■ What you are asked to do
Copy verbatim the block of lines in the entries below whose first line contains "total: 12318.19 -> 14877.21" and whose last line contains "balance: 10945.03 -> 13504.05". Leave out all other lines.

Data Start Marker

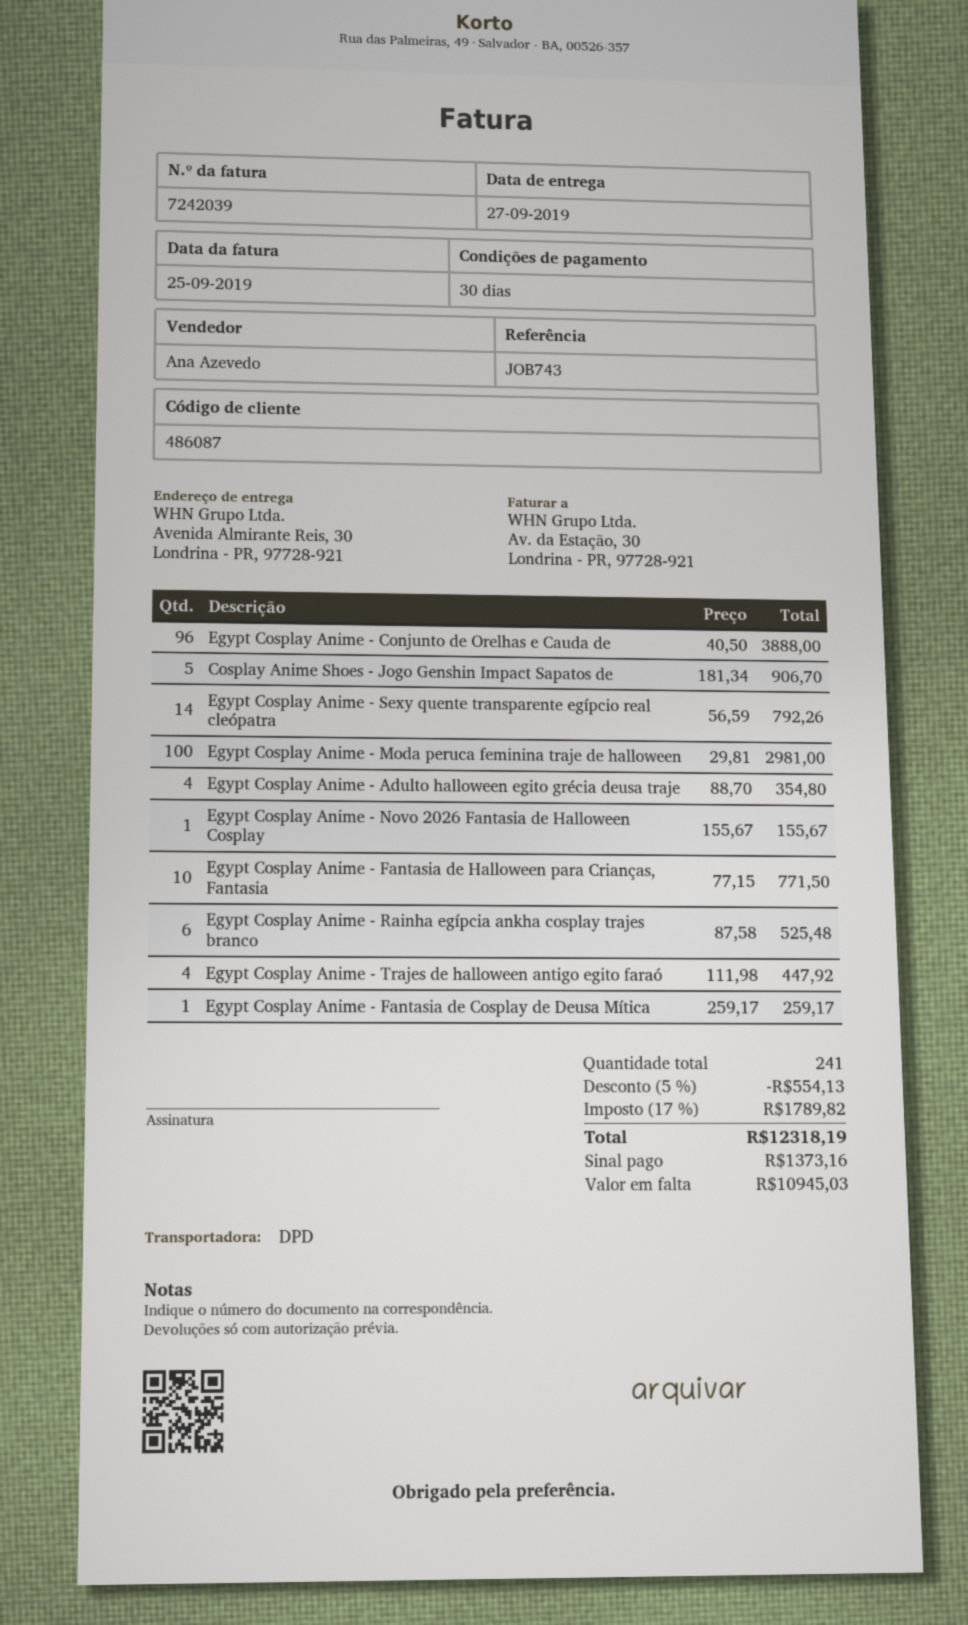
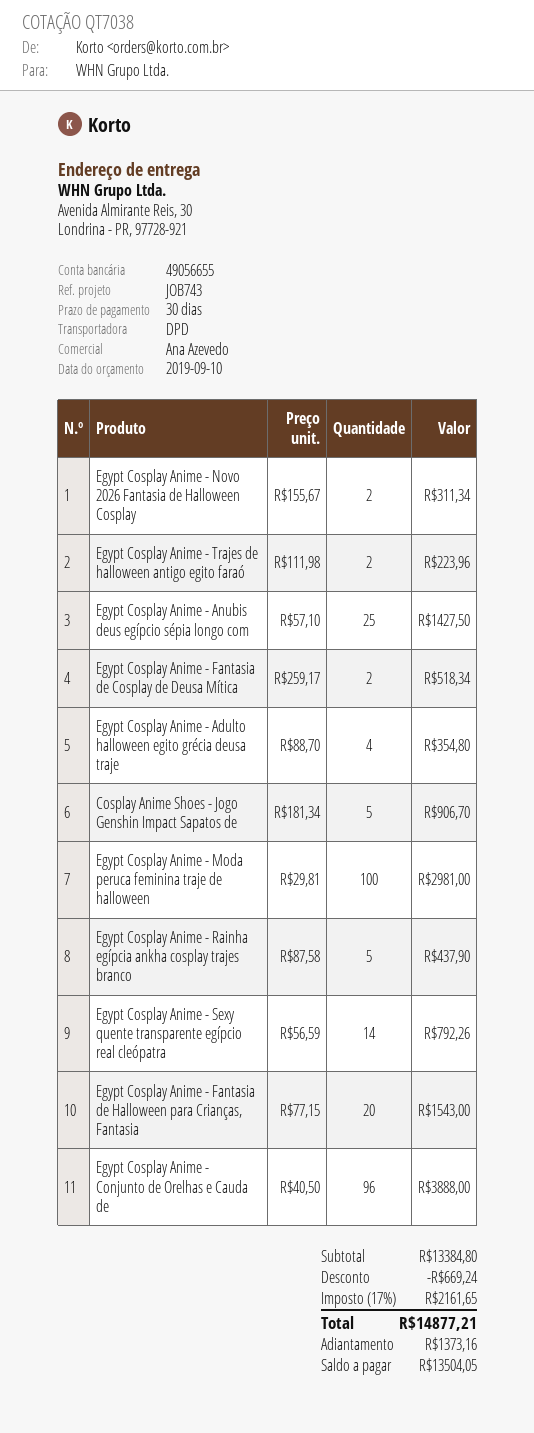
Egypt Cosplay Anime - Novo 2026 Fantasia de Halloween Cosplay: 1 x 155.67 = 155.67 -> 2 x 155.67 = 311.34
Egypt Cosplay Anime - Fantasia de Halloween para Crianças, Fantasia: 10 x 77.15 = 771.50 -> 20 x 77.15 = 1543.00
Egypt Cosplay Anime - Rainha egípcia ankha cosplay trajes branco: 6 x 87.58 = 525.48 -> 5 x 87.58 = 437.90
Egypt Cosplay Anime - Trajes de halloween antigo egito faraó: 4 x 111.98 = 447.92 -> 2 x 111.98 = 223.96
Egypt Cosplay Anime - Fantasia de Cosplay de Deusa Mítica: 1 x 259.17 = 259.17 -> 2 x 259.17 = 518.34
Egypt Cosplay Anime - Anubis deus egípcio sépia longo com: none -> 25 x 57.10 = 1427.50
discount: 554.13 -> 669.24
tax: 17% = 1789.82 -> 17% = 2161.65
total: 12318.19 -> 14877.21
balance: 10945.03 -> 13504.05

Data End Marker
Data Start Marker

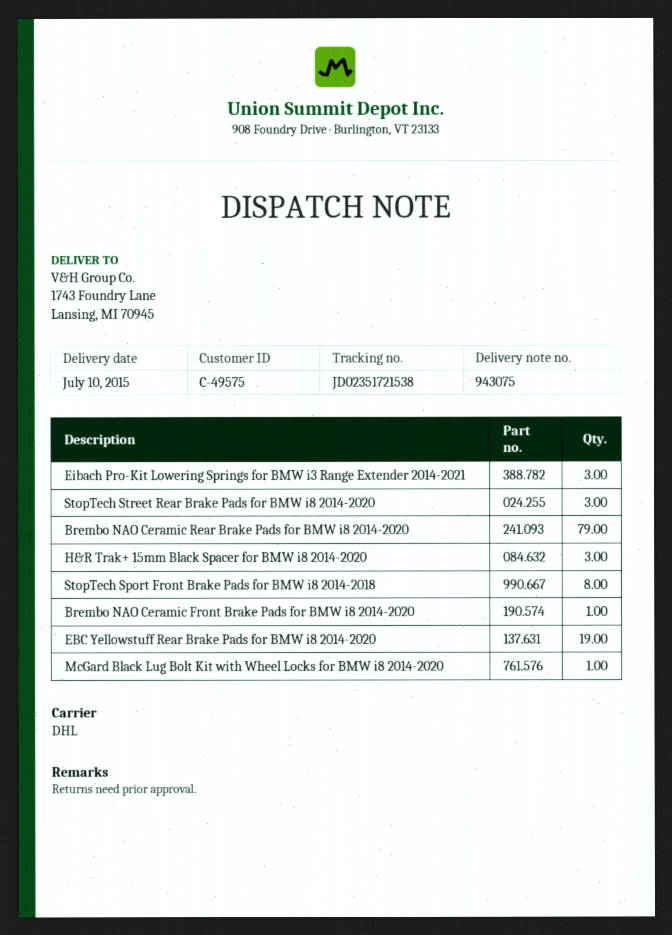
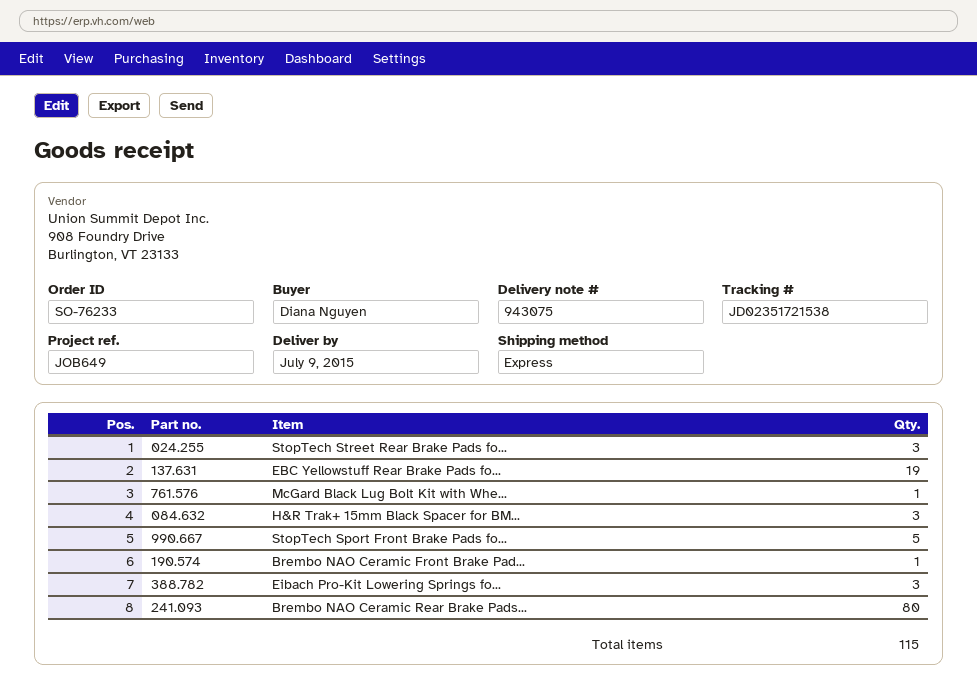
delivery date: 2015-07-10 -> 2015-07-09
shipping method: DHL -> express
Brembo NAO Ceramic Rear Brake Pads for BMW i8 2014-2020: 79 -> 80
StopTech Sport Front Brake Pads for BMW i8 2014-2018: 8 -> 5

Data End Marker

■ Problem solution
total: 12318.19 -> 14877.21
balance: 10945.03 -> 13504.05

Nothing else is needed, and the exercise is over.